Le gouvernement a présenté la semaine dernière son projet de loi sur la consommation qui, entre autres mesures, veut créer une indication géographique (IG) pour les produits manufacturés. Ce volet de la loi est est très largement inspiré par le cas du couteau de Laguiole.

Le gouvernement précédent avait déjà fait une tentative en 2011. Mais des lobbies industriels avaient fait échouer le projet d’indication géographique (IG) pour les produits manufacturés. « De grandes sociétés qui utilisent le terroir pour leur marketing mais qui font fabriquer en Asie », assène Thierry Moysset, le bouillant patron de la Forge de Laguiole. Jeudi dernier, en conseil des ministres, Benoit Hamon a présenté son projet de loi visant essentiellement à apporter des garanties nouvelles aux consommateurs, projet dont le chapitre 9 prévoit de nouveau la création de cette indication géographique garantissant l’origine d’un produit manufacturé, de la même manière que les IGP garantissent le lien au terroir des produits agroalimentaires. « Des pays du monde entier ont déjà leurs indications géographiques protégeant leurs produits manufacturés. Certains pays européens l’ont déjà fait, ce qui prouve que l’Europe n’est pas un frein. La France, en ce domaine, accuse un important retard », rappelle opportunément le coutelier de Laguiole.
Le projet
« Le projet de loi vise à étendre aux produits manufacturés les indications géographiques à l’instar de ce qui existe déjà pour les produits naturels, agricoles et viticoles, explique le gouvernement. Une indication géographique met en évidence un lieu ou une région de production précis qui détermine les qualités caractéristiques du produit originaire de ce lieu. La création d’indications géographiques renforcera non seulement l’information des consommateurs, mais constituera également un soutien important au développement économique local.

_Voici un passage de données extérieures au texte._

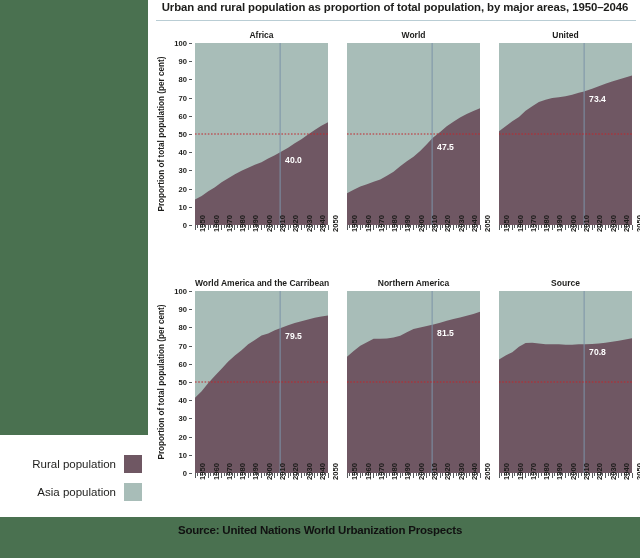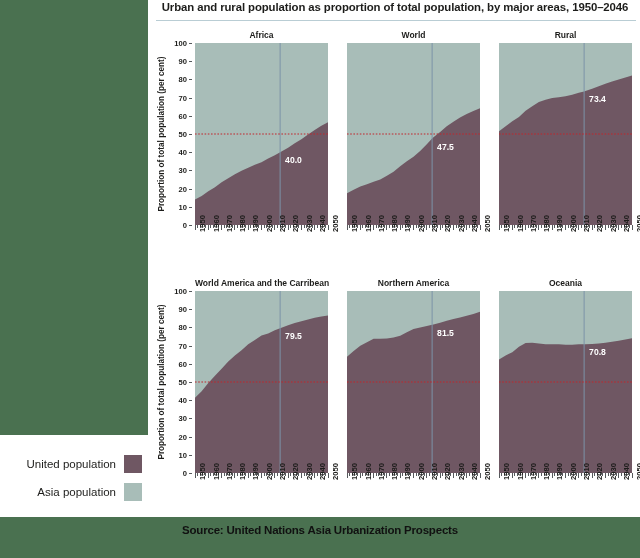--- a/index.html
+++ b/index.html
@@ -282,7 +282,7 @@
       </div>
     </div>
     <div class="panel" style="left: 499px; top: 30px; width: 133px;">
-      <div class="panel-title">Rural</div>
+      <div class="panel-title">United</div>
       <div class="plot" style="width: 133px; height: 182px; background: rgb(168, 189, 184);">
         <svg width="133" height="182" viewBox="0 0 133 182">
           <path d="M 0 182.00 L 0.00 88.27 L 6.65 83.36 L 13.30 78.26 L 19.95 73.89 L 26.60 67.70 L 33.25 63.15 L 39.90 58.97 L 46.55 56.78 L 53.20 54.96 L 59.85 54.24 L 66.50 53.14 L 73.15 51.87 L 79.80 49.69 L 85.12 48.41 L 86.45 48.05 L 93.10 45.68 L 99.75 43.13 L 106.40 40.77 L 113.05 38.58 L 119.70 36.58 L 126.35 34.40 L 133.00 32.40 L 133 182 Z" fill="#6f5763"></path>

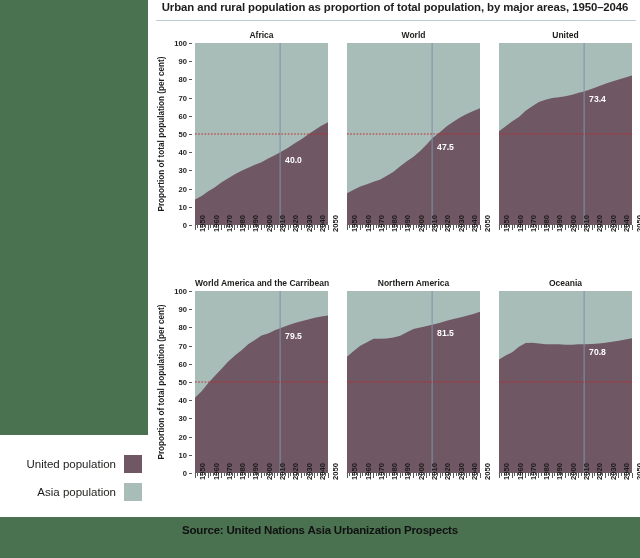--- a/index.html
+++ b/index.html
@@ -532,7 +532,7 @@
       </div>
     </div>
     <div class="panel" style="left: 499px; top: 278px; width: 133px;">
-      <div class="panel-title">Oceania</div>
+      <div class="panel-title">Source</div>
       <div class="plot" style="width: 133px; height: 182px; background: rgb(168, 189, 184);">
         <svg width="133" height="182" viewBox="0 0 133 182">
           <path d="M 0 182.00 L 0.00 68.43 L 6.65 64.43 L 13.30 61.15 L 19.95 55.69 L 26.60 52.05 L 33.25 51.69 L 39.90 52.42 L 46.55 53.14 L 53.20 53.33 L 59.85 53.33 L 66.50 53.87 L 73.15 53.69 L 79.80 53.33 L 85.12 53.14 L 86.45 53.14 L 93.10 52.96 L 99.75 52.42 L 106.40 51.87 L 113.05 50.78 L 119.70 49.87 L 126.35 48.59 L 133.00 47.32 L 133 182 Z" fill="#6f5763"></path>

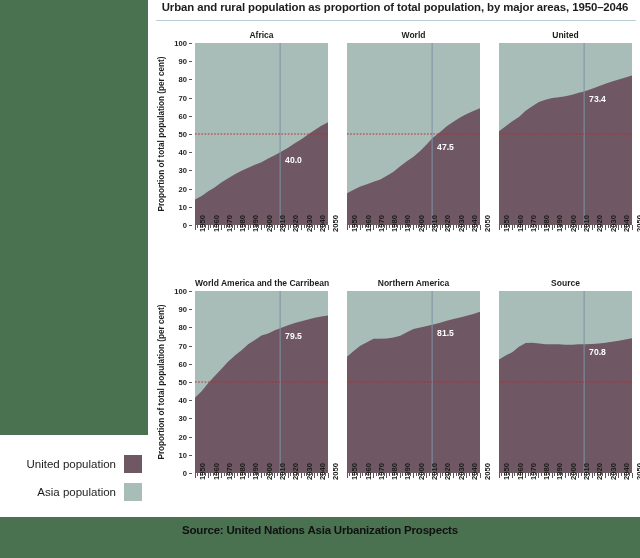--- a/index.html
+++ b/index.html
@@ -610,7 +610,7 @@
 
 <div id="legend-root">
     <div class="legend-row" style="left: 12px; top: 455px;">
-      <span class="legend-label">United population</span>
+      <span class="legend-label">Rural population</span>
       <span class="legend-swatch" style="background: rgb(111, 87, 99);"></span>
     </div>
     <div class="legend-row" style="left: 12px; top: 483px;">

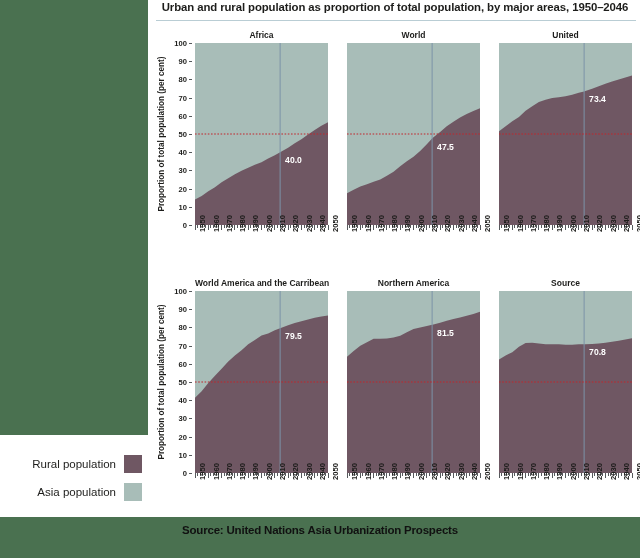--- a/index.html
+++ b/index.html
@@ -619,6 +619,6 @@
     </div>
   </div>
 
-<div id="source">Source: United Nations Asia Urbanization Prospects</div>
+<div id="source">Source: United Nations World Urbanization Prospects</div>
 
 </body></html>

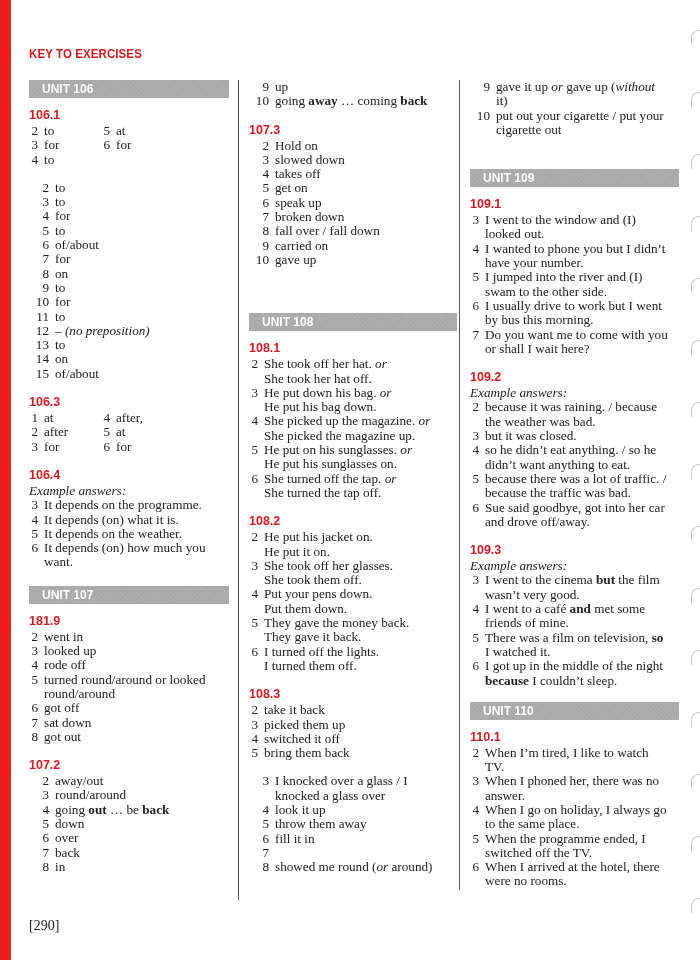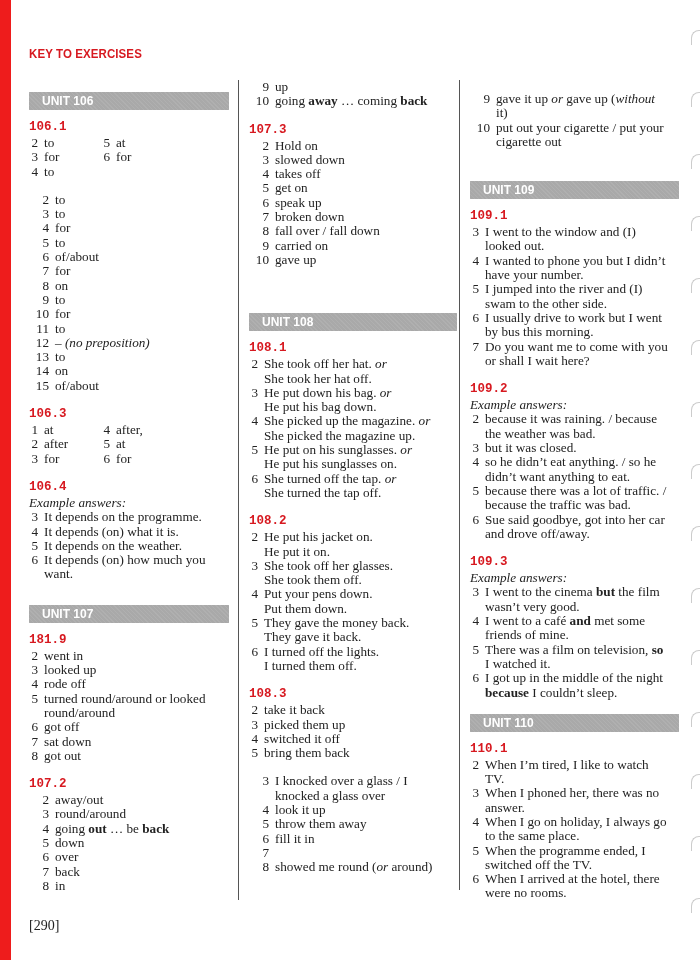--- a/index.html
+++ b/index.html
@@ -16,7 +16,7 @@
     font-weight: bold; font-size: 12.5px; color: #d71920; letter-spacing: 0.1px;
     transform: scaleX(0.92); transform-origin: left;
   }
-  .col { position: absolute; top: 92px; font-size: 13.2px; line-height: 14.3px; }
+  .col { position: absolute; top: 80px; font-size: 13.2px; line-height: 14.3px; }
   .col1 { left: 29px; width: 200px; }
   .col2 { left: 249px; width: 205px; }
   .col3 { left: 470px; width: 200px; }

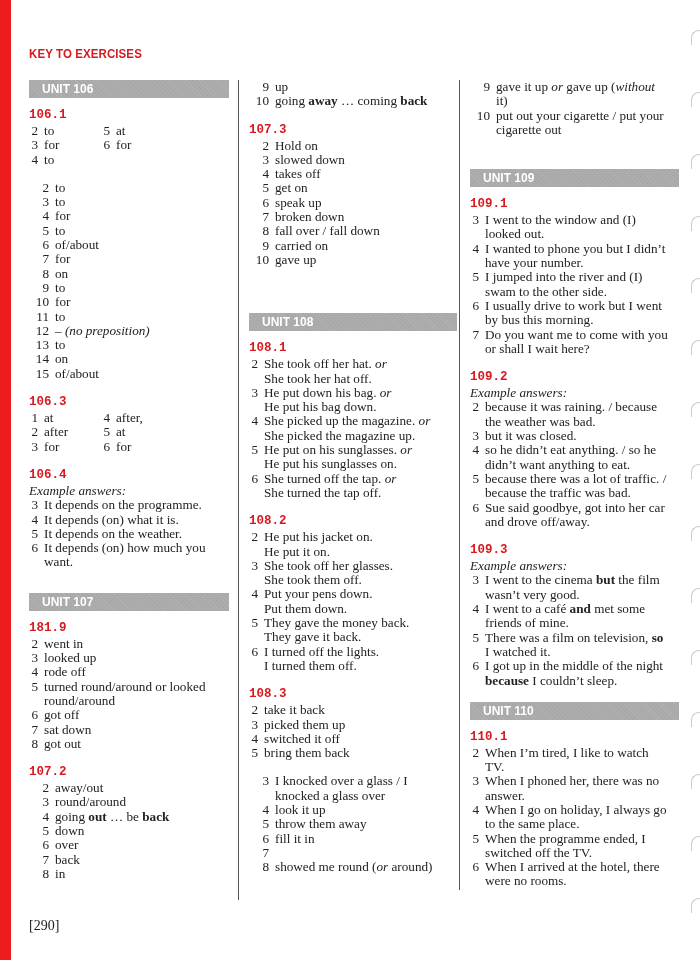--- a/index.html
+++ b/index.html
@@ -29,7 +29,7 @@
     transform-origin: left;
   }
   .ex-title {
-    font-family: Liberation Mono, monospace; font-weight: bold;
+    font-family: Liberation Sans, sans-serif; font-weight: bold;
     color: #d71920; font-size: 12.5px; line-height: 15px; margin-bottom: 1px;
   }
   .section { margin-bottom: 14px; }

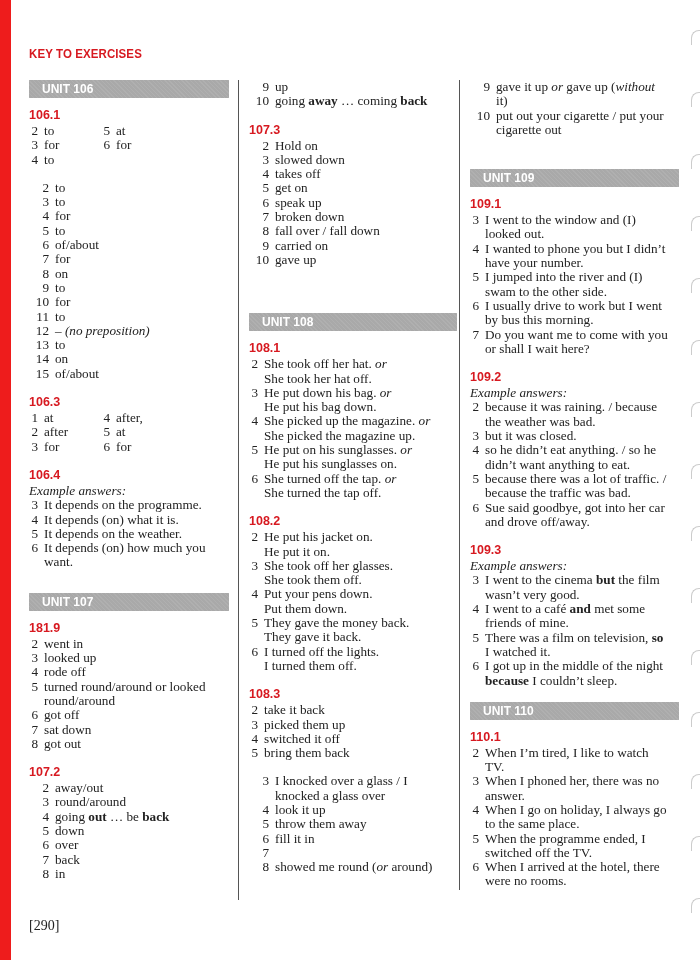--- a/index.html
+++ b/index.html
@@ -173,7 +173,7 @@
     </div>
   </div>
 
-  <div class="section" style="margin-bottom:23px">
+  <div class="section" style="margin-bottom:16px">
     <div class="ex-title">106.4</div>
     <div class="note">Example answers:</div>
     <div class="item">

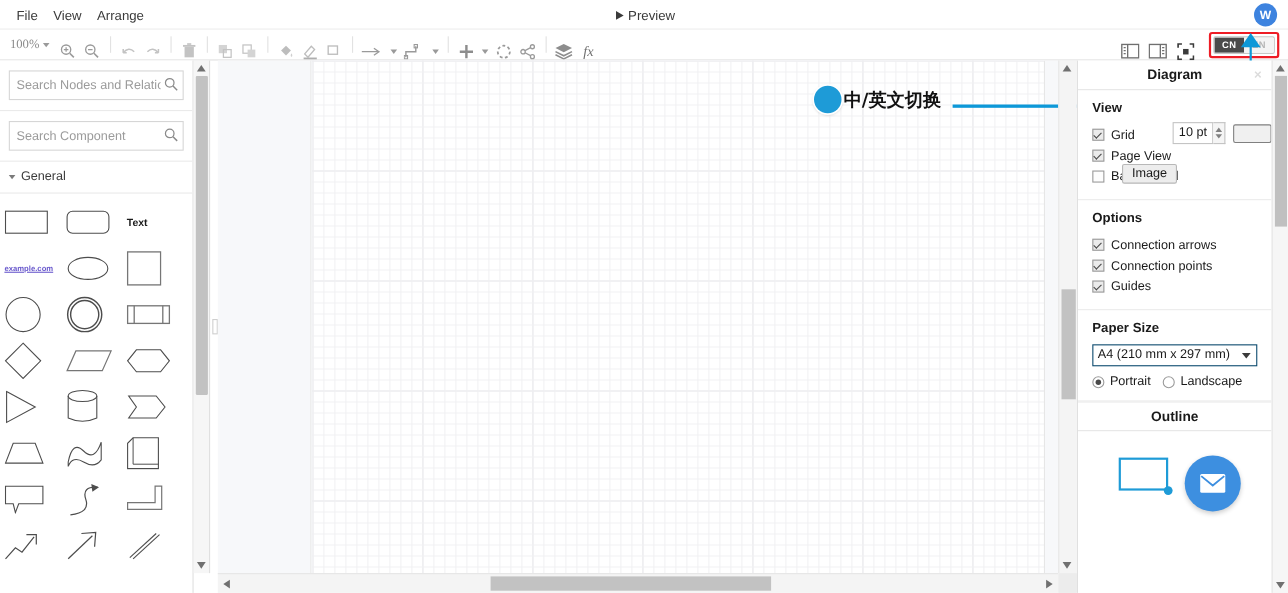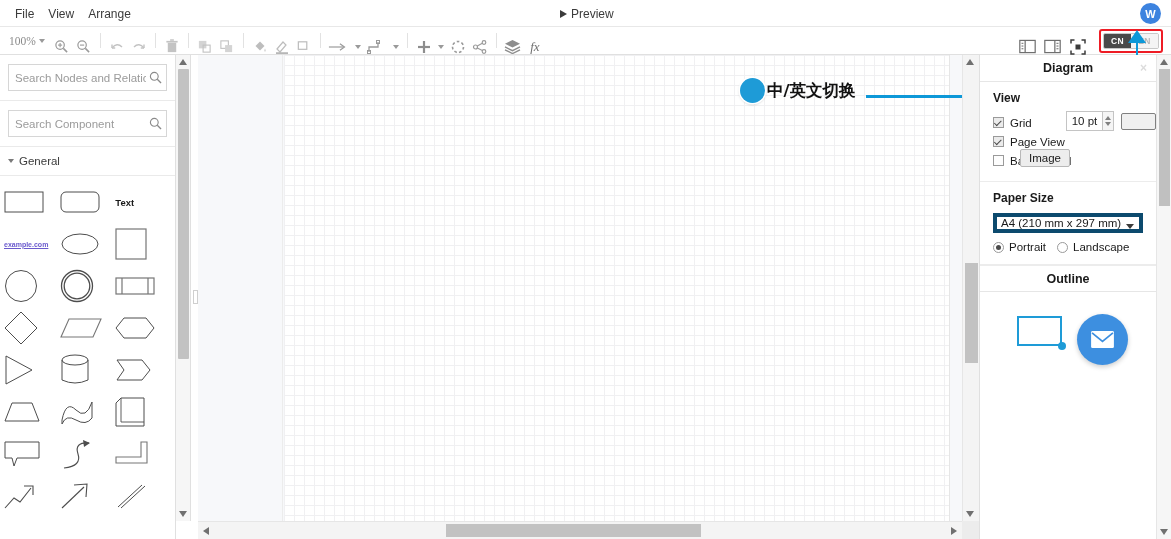--- a/index.html
+++ b/index.html
@@ -719,6 +719,21 @@
       </div>
     </div>
 
+    <div class="rp-sec">
+      <div class="rp-sec-title">Options</div>
+      <div class="chk-row">
+        <span class="chk on"></span>
+        <span>Connection arrows</span>
+      </div>
+      <div class="chk-row">
+        <span class="chk on"></span>
+        <span>Connection points</span>
+      </div>
+      <div class="chk-row">
+        <span class="chk on"></span>
+        <span>Guides</span>
+      </div>
+    </div>
 
     <div class="rp-sec">
       <div class="rp-sec-title">Paper Size</div>

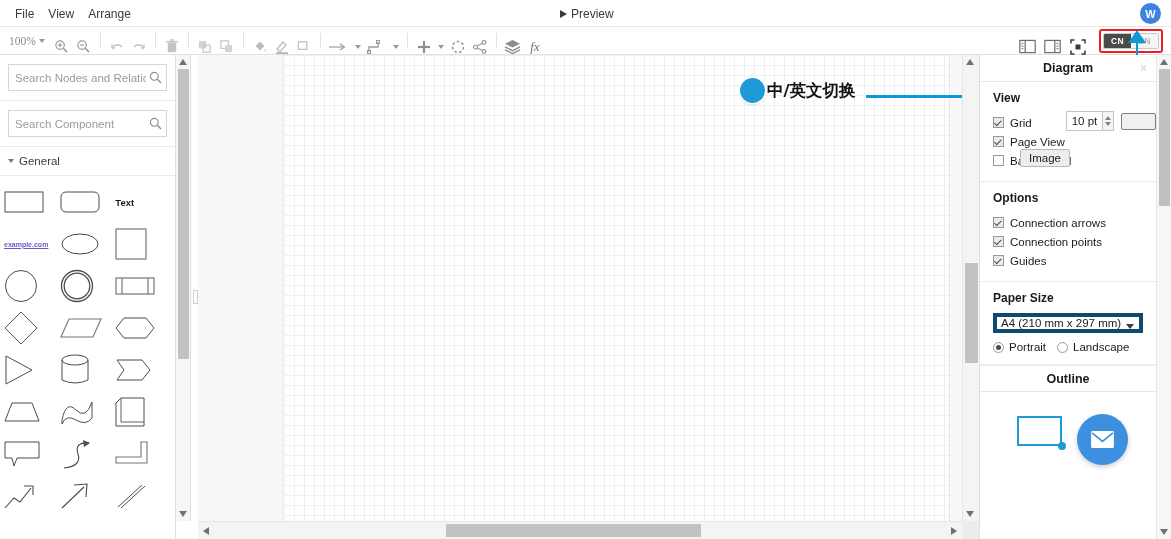--- a/index.html
+++ b/index.html
@@ -258,8 +258,8 @@
     border: 1px solid #b8b8b8; padding: 2px 8px; border-radius: 2px; cursor: default;
   }
   .select-box {
-    position: relative; width: 100%; height: 20px; border: 4px solid #0c4a6e; background: #fff;
-    display: flex; align-items: flex-end; padding: 2px 16px 0 4px;
+    position: relative; width: 100%; height: 20px; border: 1px solid #0c4a6e; background: #fff;
+    display: flex; align-items: flex-start; padding: 2px 16px 0 4px;
     font-size: 11.5px; color: #1a1a1a; margin-bottom: 8px;
   }
   .select-caret {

Les professionnels seront eux-mêmes à l’origine des demandes de création d’indications géographiques.
Ils devront établir ensemble un cahier des charges délimitant notamment l’aire géographique ainsi que les modalités de fabrication et de contrôle des produits. Les collectivités territoriales pourront leur apporter un soutien juridique et financier. Ce cahier des charges sera ensuite adressé à l’Institut national de la propriété intellectuelle (INPI), avec une demande d’enregistrement. L’INPI examinera le cahier des charges puis procédera à une enquête publique. Il s’assurera enfin de la compatibilité du dispositif avec le droit européen en notifiant la décision d’enregistrement de l’indication géographique à la Commission européenne et aux autres États membres. »
L’union fera la force
La loi, qui doit être soumise au Parlement mi-juin, n’aura pas d’effet rétroactif et n’interdira donc pas les couteaux de Laguiole fabriqués en Asie. De même qu’elle n’interdira pas à l’homme d’affaires parisien Gilbert Szajner de continuer à utiliser la marque Laguiole qu’il a déposée en 1993 pour le couteau, mais également pour de nombreux autres produits. « Il faut considérer cette loi du point de vue du consommateur, insiste Thierry Moysset. Quand quelqu’un achètera un couteau de Laguiole bénéficiant de l’indication géographique, il saura ce qu’il achète et d’où il vient, ce qui n’est pas le cas actuellement. Le consommateur pourra alors faire son achat en conscience. »
Véritable révolution culturelle sur l’Aubrac, six couteliers fabricants se disent d’ores et déjà prêts à constituer un syndicat professionnel afin d’élaborer le cahier des charges de l’IG couteau de Laguiole. « C’est une bonne nouvelle », sourit Thierry Moysset. Une deuxième bonne nouvelle pour le couteau de Laguiole.